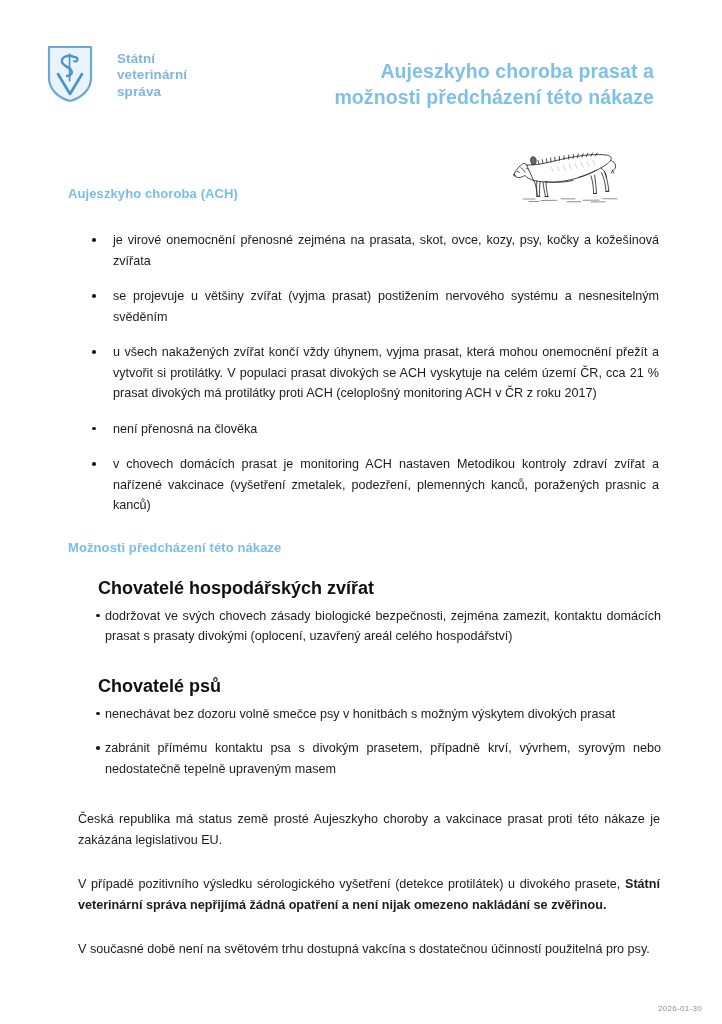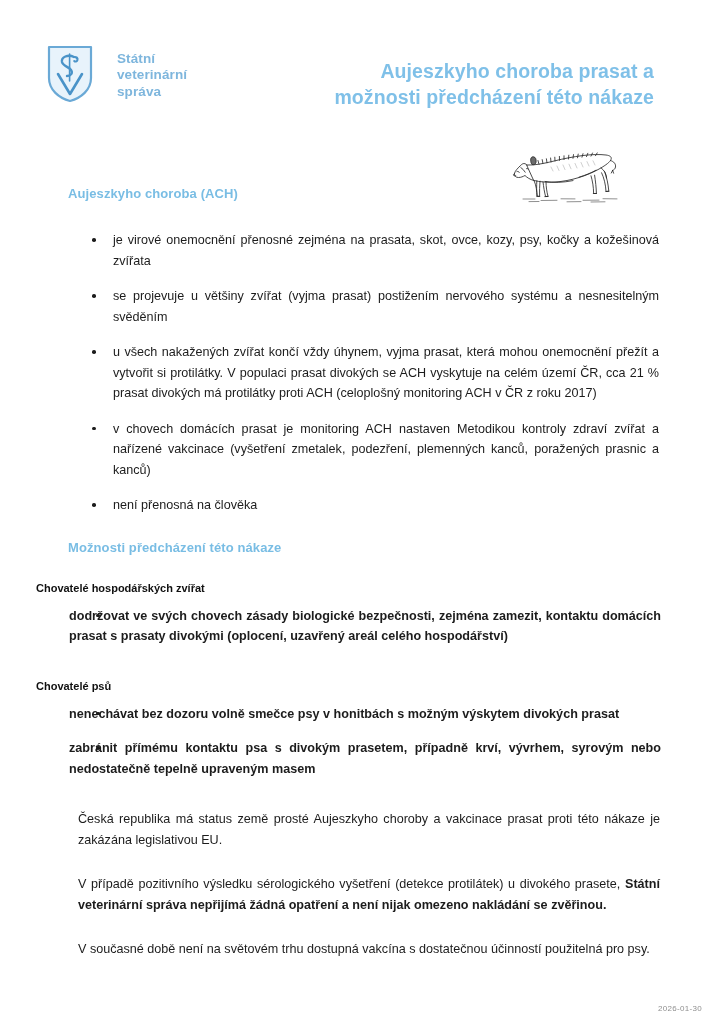--- a/index.html
+++ b/index.html
@@ -269,8 +269,8 @@
       <li>je virové onemocnění přenosné zejména na prasata, skot, ovce, kozy, psy, kočky a kožešinová zvířata</li>
       <li>se projevuje u většiny zvířat (vyjma prasat) postižením nervového systému a nesnesitelným svěděním</li>
       <li>u všech nakažených zvířat končí vždy úhynem, vyjma prasat, která mohou onemocnění přežít a vytvořit si protilátky. V populaci prasat divokých se ACH vyskytuje na celém území ČR, cca 21 % prasat divokých má protilátky proti ACH (celoplošný monitoring ACH v ČR z roku 2017)</li>
+      <li>není přenosná na člověka</li>
       <li>v chovech domácích prasat je monitoring ACH nastaven Metodikou kontroly zdraví zvířat a nařízené vakcinace (vyšetření zmetalek, podezření, plemenných kanců, poražených prasnic a kanců)</li>
-      <li>není přenosná na člověka</li>
     </ul>
 
     <div class="gap-l"></div>

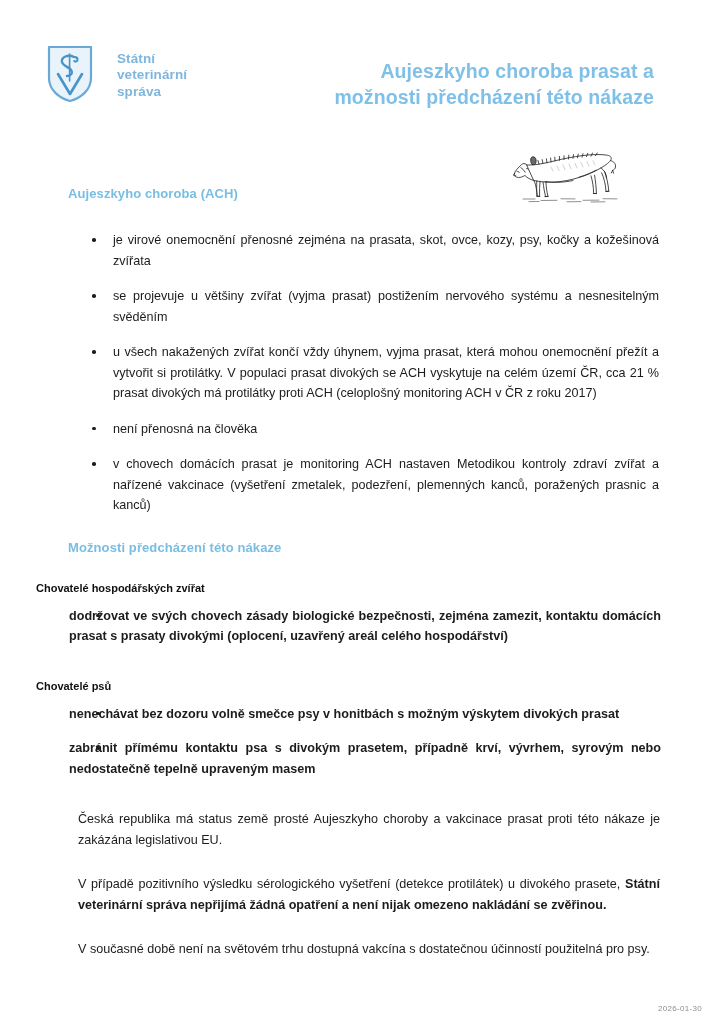--- a/index.html
+++ b/index.html
@@ -138,8 +138,8 @@
 
   h3.sub-heading {
     margin: 0;
-    padding: 0 0 0 36px;
-    font-size: 11px;
+    padding: 0 0 0 98px;
+    font-size: 18px;
     line-height: 18px;
     font-weight: bold;
     color: #101010;

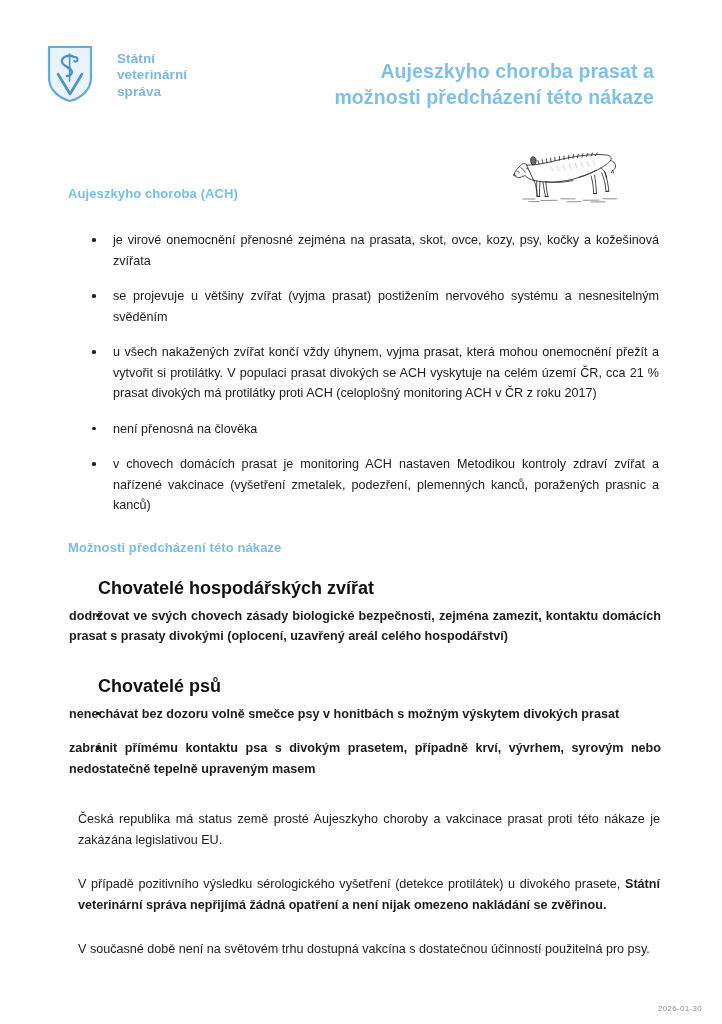--- a/index.html
+++ b/index.html
@@ -128,9 +128,8 @@
     padding-right: 60px;
   }
   ul.bullets.sub > li {
-    padding-left: 68px;
+    padding-left: 104px;
     margin-bottom: 14px;
-    font-weight: bold;
   }
   ul.bullets.sub > li::before {
     left: 95px;

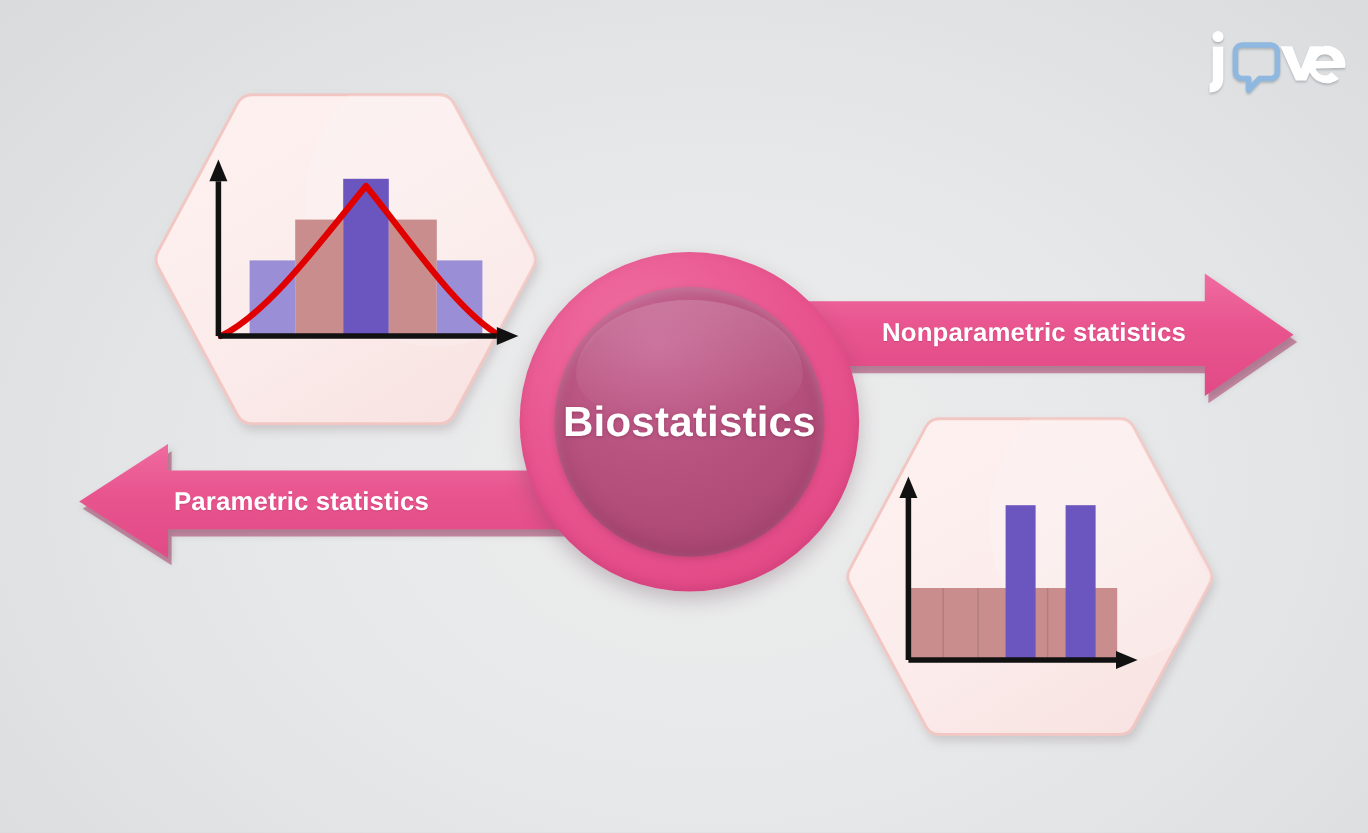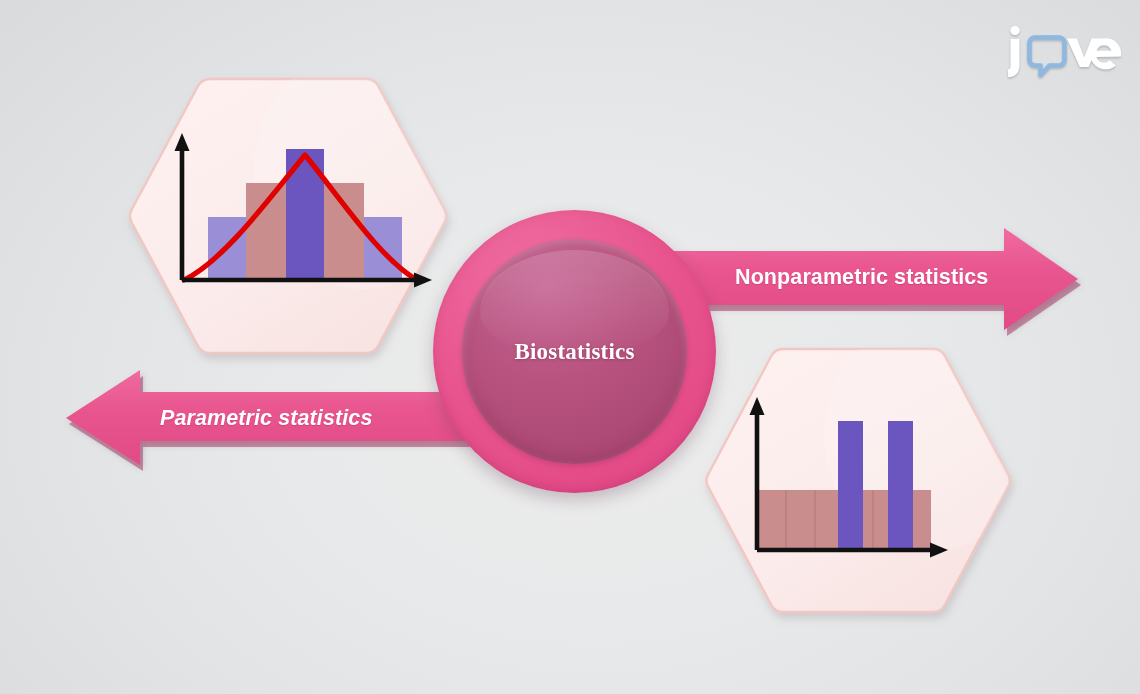--- a/index.html
+++ b/index.html
@@ -105,11 +105,10 @@
     position: relative;
     z-index: 2;
     color: #ffffff;
-    font-size: 23px;
+    font-size: 35px;
     font-weight: bold;
     letter-spacing: 0.2px;
     text-shadow: 0 1px 3px rgba(110,35,70,0.45);
-    font-family: Liberation Serif, serif;
   }
 </style>
 </head>

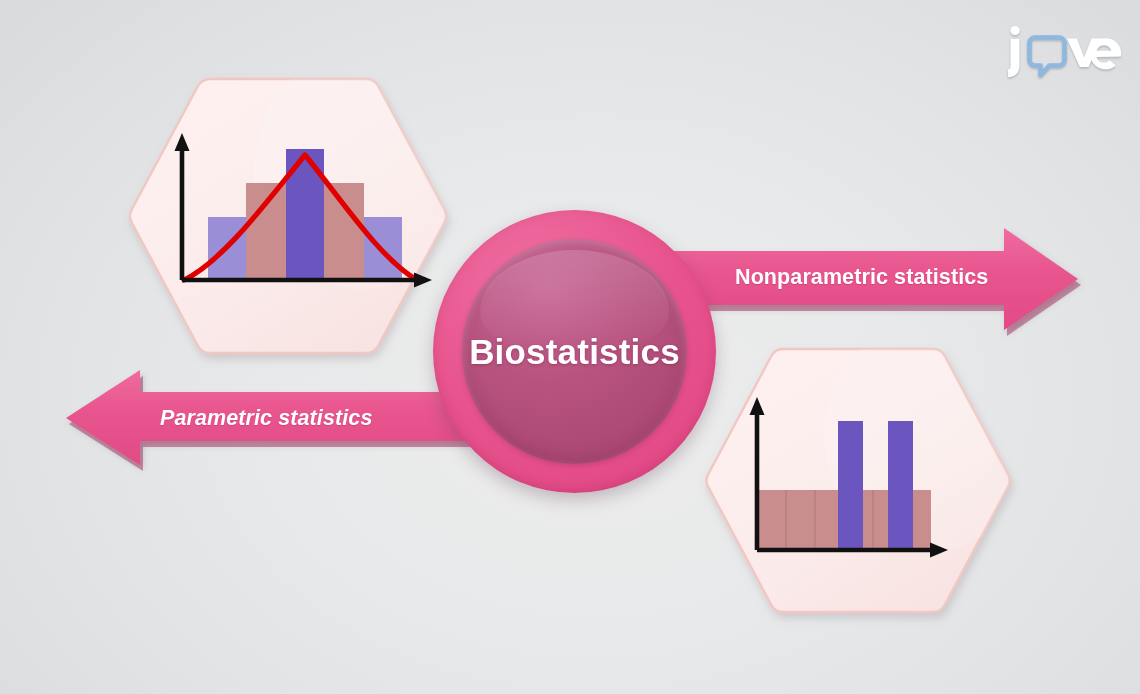--- a/index.html
+++ b/index.html
@@ -49,7 +49,7 @@
     text-shadow: 0 1px 1px rgba(140,30,75,0.28);
   }
   #label-nonparam { left: 735px; top: 265px; text-align: center; }
-  #label-param    { left: 160px; top: 406px; font-style: italic; }
+  #label-param    { left: 145px; top: 406px; }
 
   
   .hex-wrap { position: absolute; }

**WHAT THE TASK REQUIRES:** When you print the entries, keep every line exactly as it is and drop the pictures.

**YOUR SOLUTION:**
--- a/index.html
+++ b/index.html
@@ -269,8 +269,8 @@
       <li>je virové onemocnění přenosné zejména na prasata, skot, ovce, kozy, psy, kočky a kožešinová zvířata</li>
       <li>se projevuje u většiny zvířat (vyjma prasat) postižením nervového systému a nesnesitelným svěděním</li>
       <li>u všech nakažených zvířat končí vždy úhynem, vyjma prasat, která mohou onemocnění přežít a vytvořit si protilátky. V populaci prasat divokých se ACH vyskytuje na celém území ČR, cca 21 % prasat divokých má protilátky proti ACH (celoplošný monitoring ACH v ČR z roku 2017)</li>
+      <li>není přenosná na člověka</li>
       <li>v chovech domácích prasat je monitoring ACH nastaven Metodikou kontroly zdraví zvířat a nařízené vakcinace (vyšetření zmetalek, podezření, plemenných kanců, poražených prasnic a kanců)</li>
-      <li>není přenosná na člověka</li>
     </ul>
 
     <div class="gap-l"></div>

--- a/index.html
+++ b/index.html
@@ -138,8 +138,8 @@
 
   h3.sub-heading {
     margin: 0;
-    padding: 0 0 0 36px;
-    font-size: 11px;
+    padding: 0 0 0 98px;
+    font-size: 18px;
     line-height: 18px;
     font-weight: bold;
     color: #101010;

--- a/index.html
+++ b/index.html
@@ -128,9 +128,8 @@
     padding-right: 60px;
   }
   ul.bullets.sub > li {
-    padding-left: 68px;
+    padding-left: 104px;
     margin-bottom: 14px;
-    font-weight: bold;
   }
   ul.bullets.sub > li::before {
     left: 95px;

--- a/index.html
+++ b/index.html
@@ -105,11 +105,10 @@
     position: relative;
     z-index: 2;
     color: #ffffff;
-    font-size: 23px;
+    font-size: 35px;
     font-weight: bold;
     letter-spacing: 0.2px;
     text-shadow: 0 1px 3px rgba(110,35,70,0.45);
-    font-family: Liberation Serif, serif;
   }
 </style>
 </head>

--- a/index.html
+++ b/index.html
@@ -49,7 +49,7 @@
     text-shadow: 0 1px 1px rgba(140,30,75,0.28);
   }
   #label-nonparam { left: 735px; top: 265px; text-align: center; }
-  #label-param    { left: 160px; top: 406px; font-style: italic; }
+  #label-param    { left: 145px; top: 406px; }
 
   
   .hex-wrap { position: absolute; }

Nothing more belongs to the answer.